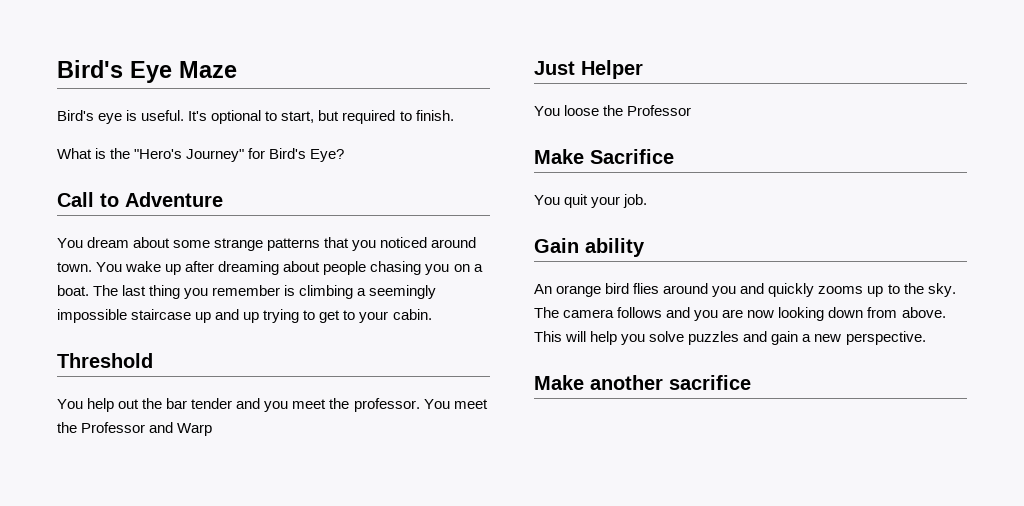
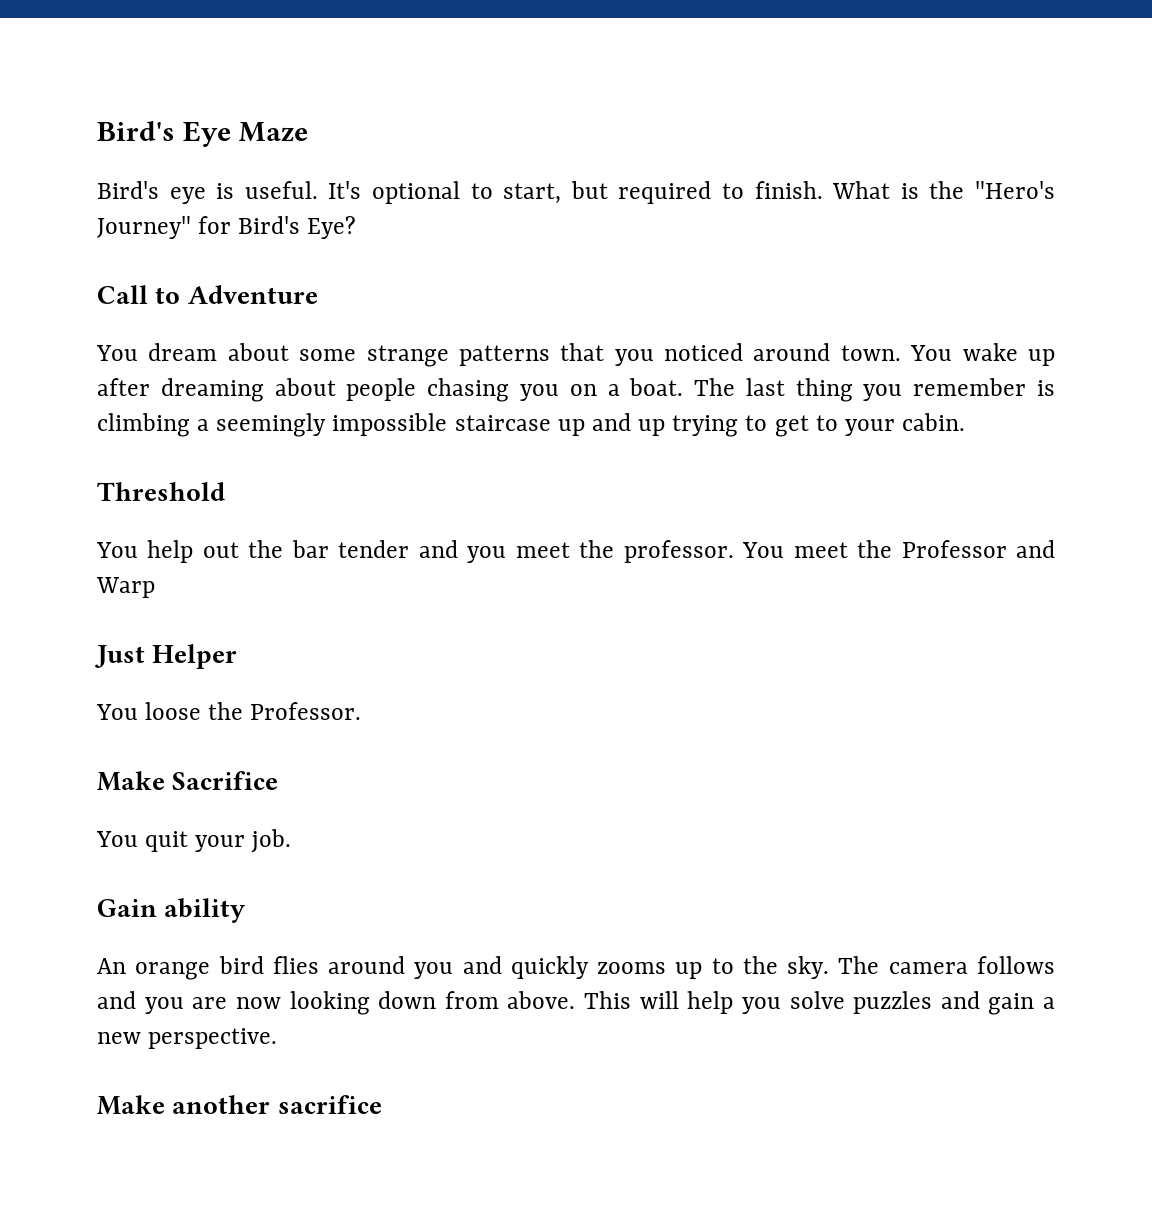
- It's optional to start, but required to finish.
- What is the "Hero's Journey" for Bird's Eye?
+ It's optional to start, but required to finish. What is the "Hero's Journey" for Bird's Eye?
- You loose the Professor
+ You loose the Professor.

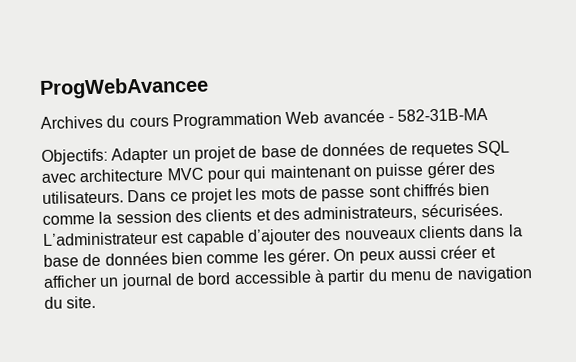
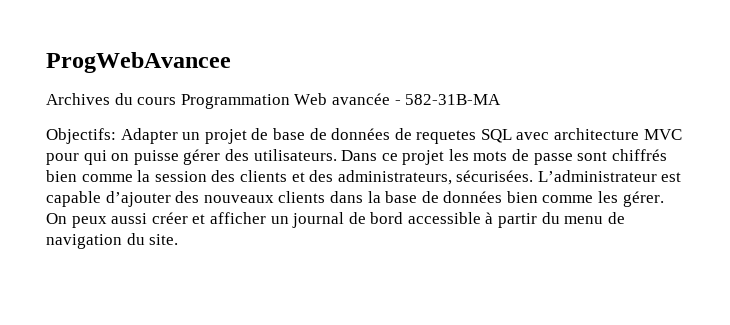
- Objectifs: Adapter un projet de base de données de requetes SQL avec architecture MVC pour qui maintenant on puisse gérer des utilisateurs.
+ Objectifs: Adapter un projet de base de données de requetes SQL avec architecture MVC pour qui on puisse gérer des utilisateurs.

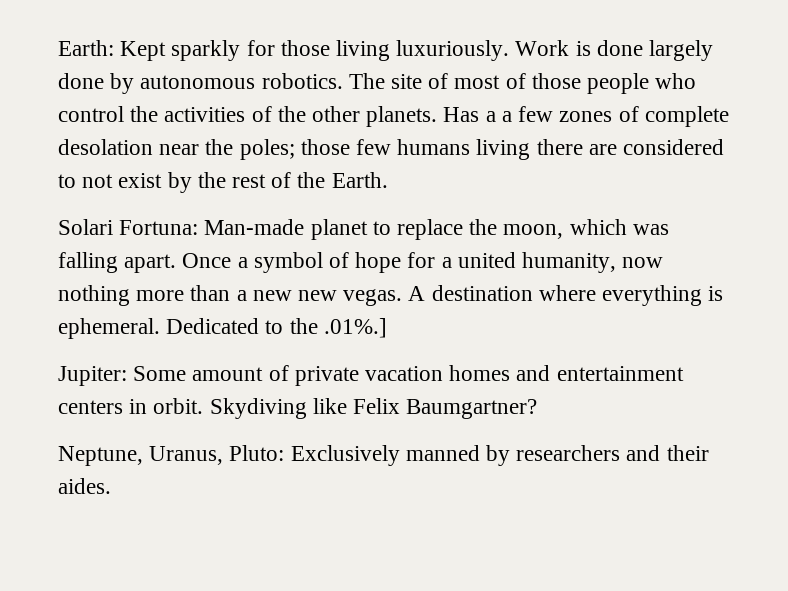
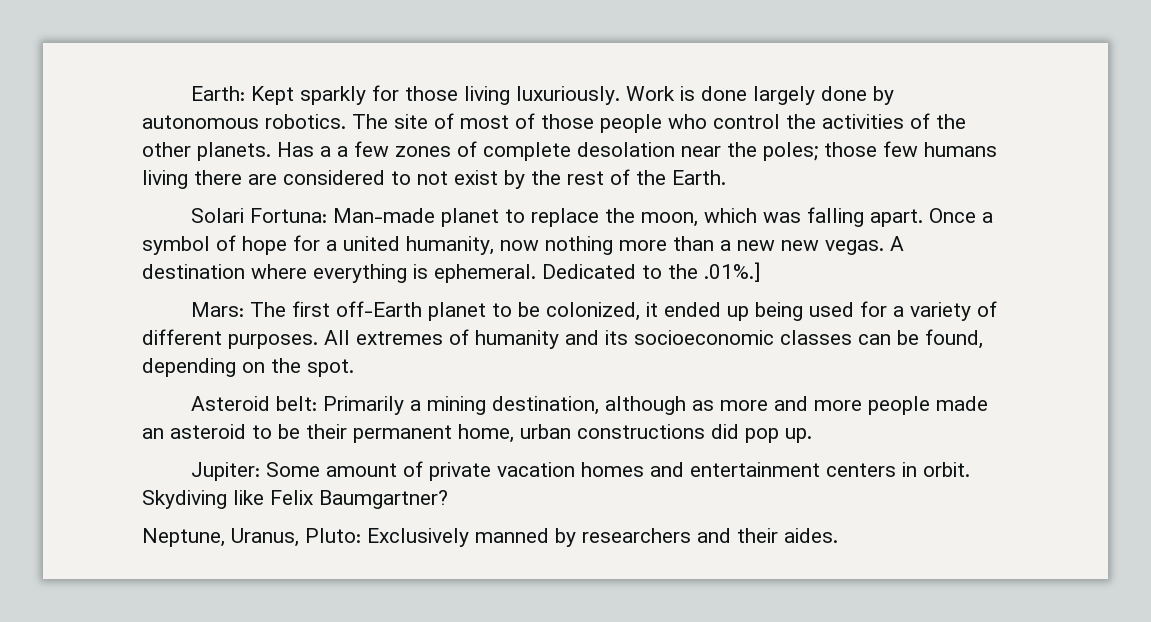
+ Mars: The first off-Earth planet to be colonized, it ended up being used for a variety of different purposes. All extremes of humanity and its socioeconomic classes can be found, depending on the spot.
+ Asteroid belt: Primarily a mining destination, although as more and more people made an asteroid to be their permanent home, urban constructions did pop up.

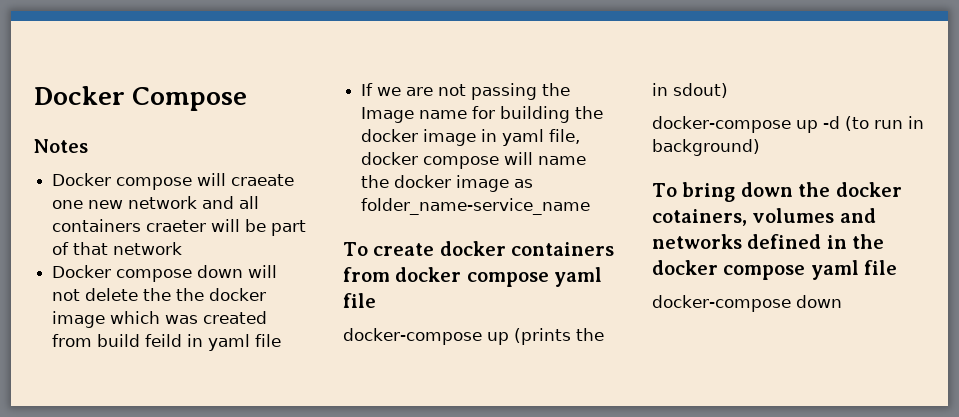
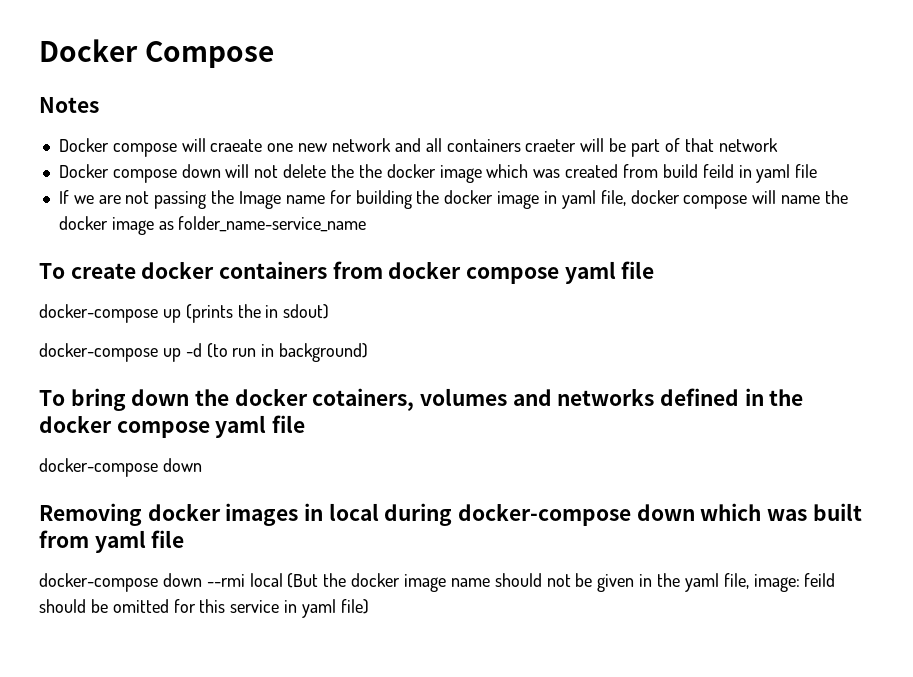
+ Removing docker images in local during docker-compose down which was built from yaml file
+ docker-compose down --rmi local (But the docker image name should not be given in the yaml file, image: feild should be omitted for this service in yaml file)

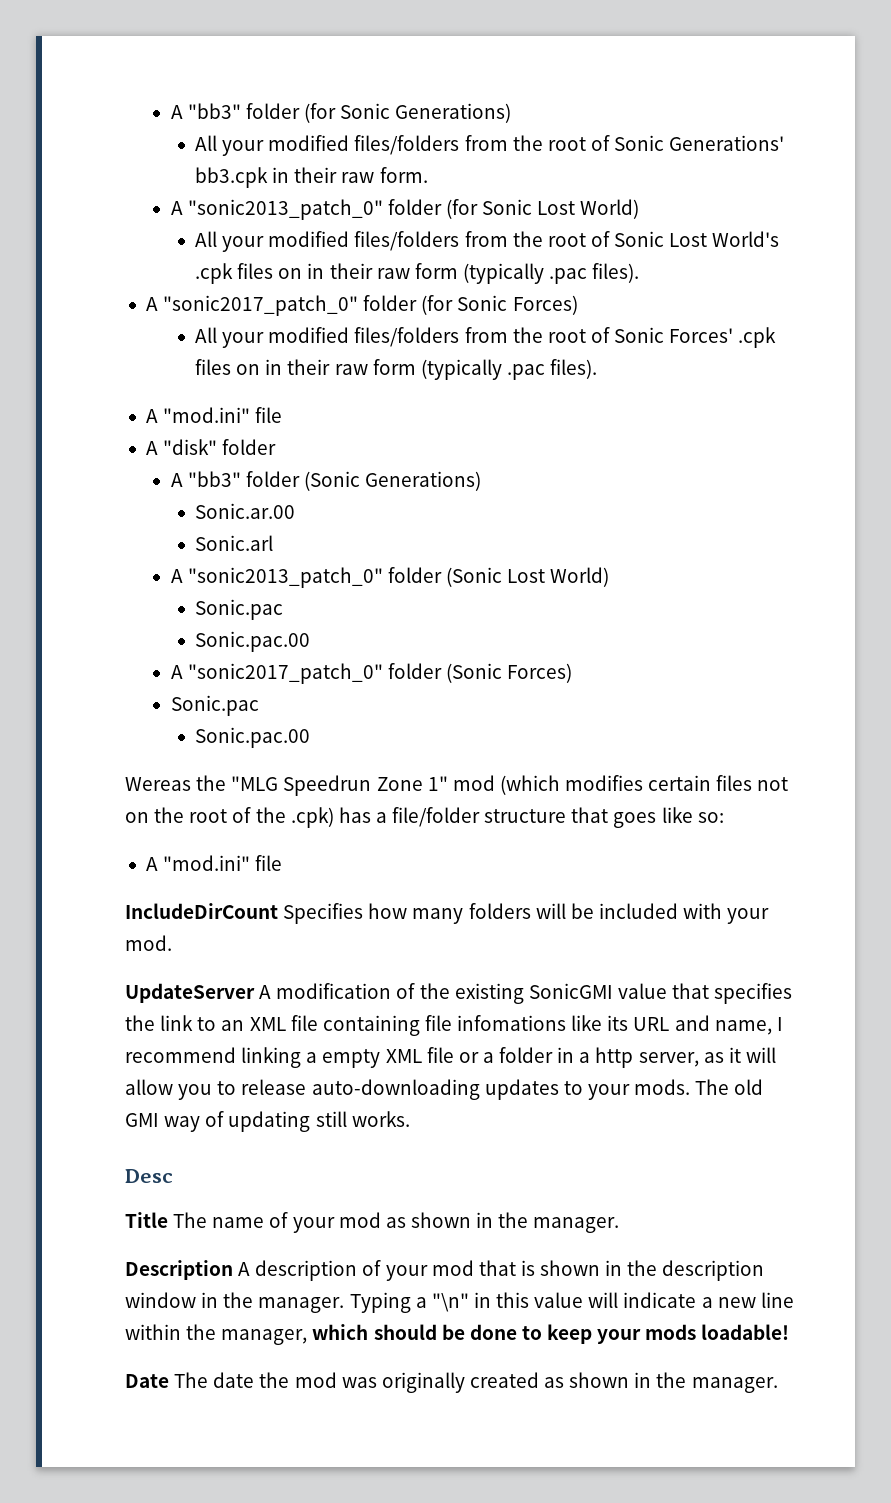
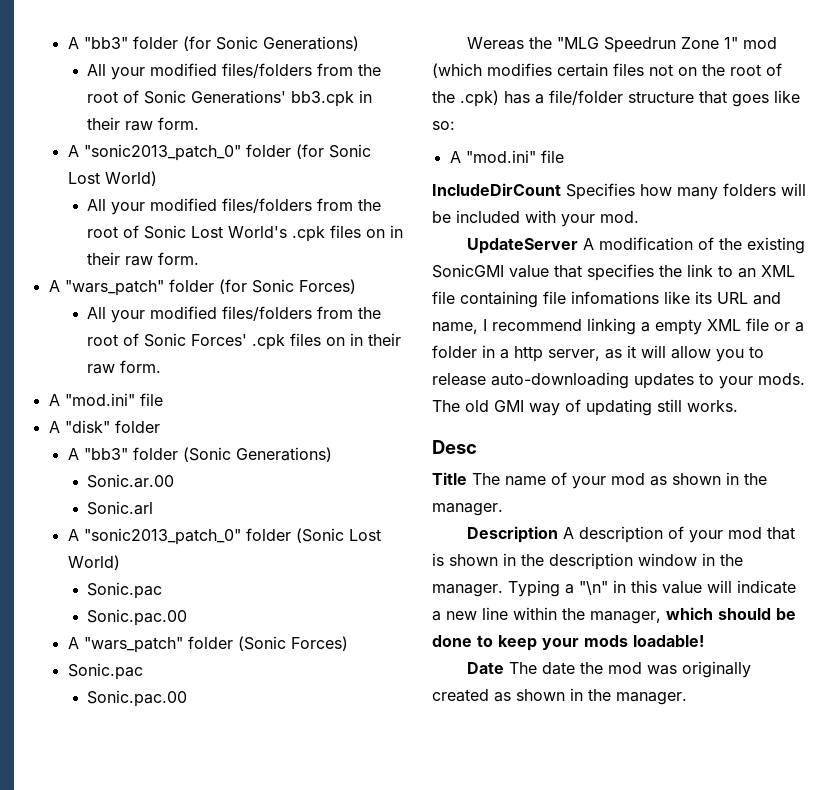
- All your modified files/folders from the root of Sonic Lost World's .cpk files on in their raw form (typically .pac files).
- A "sonic2017_patch_0" folder (for Sonic Forces)
+ All your modified files/folders from the root of Sonic Lost World's .cpk files on in their raw form.
+ A "wars_patch" folder (for Sonic Forces)
- All your modified files/folders from the root of Sonic Forces' .cpk files on in their raw form (typically .pac files).
+ All your modified files/folders from the root of Sonic Forces' .cpk files on in their raw form.
- A "sonic2017_patch_0" folder (Sonic Forces)
+ A "wars_patch" folder (Sonic Forces)

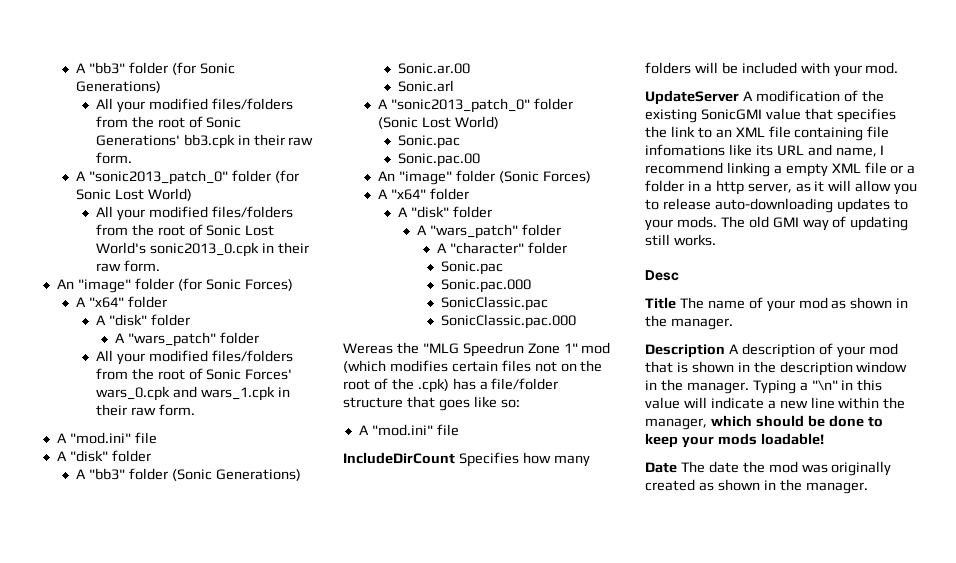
- All your modified files/folders from the root of Sonic Lost World's .cpk files on in their raw form.
- A "wars_patch" folder (for Sonic Forces)
+ All your modified files/folders from the root of Sonic Lost World's sonic2013_0.cpk in their raw form.
+ An "image" folder (for Sonic Forces)
+ A "x64" folder
+ A "disk" folder
+ A "wars_patch" folder
- All your modified files/folders from the root of Sonic Forces' .cpk files on in their raw form.
+ All your modified files/folders from the root of Sonic Forces' wars_0.cpk and wars_1.cpk in their raw form.
- A "wars_patch" folder (Sonic Forces)
+ An "image" folder (Sonic Forces)
+ A "x64" folder
+ A "disk" folder
+ A "wars_patch" folder
+ A "character" folder
  Sonic.pac
- Sonic.pac.00
+ Sonic.pac.000
+ SonicClassic.pac
+ SonicClassic.pac.000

== == ==

ABOUT THIS EXERCISE:
In the material above, find the line with "sonic2013_0.cpk in their raw form."; then copy it and every line after it, exactly, through the end.

SOLVED PROBLEM:
+ All your modified files/folders from the root of Sonic Lost World's sonic2013_0.cpk in their raw form.
+ An "image" folder (for Sonic Forces)
+ A "x64" folder
+ A "disk" folder
+ A "wars_patch" folder
- All your modified files/folders from the root of Sonic Forces' .cpk files on in their raw form.
+ All your modified files/folders from the root of Sonic Forces' wars_0.cpk and wars_1.cpk in their raw form.
- A "wars_patch" folder (Sonic Forces)
+ An "image" folder (Sonic Forces)
+ A "x64" folder
+ A "disk" folder
+ A "wars_patch" folder
+ A "character" folder
  Sonic.pac
- Sonic.pac.00
+ Sonic.pac.000
+ SonicClassic.pac
+ SonicClassic.pac.000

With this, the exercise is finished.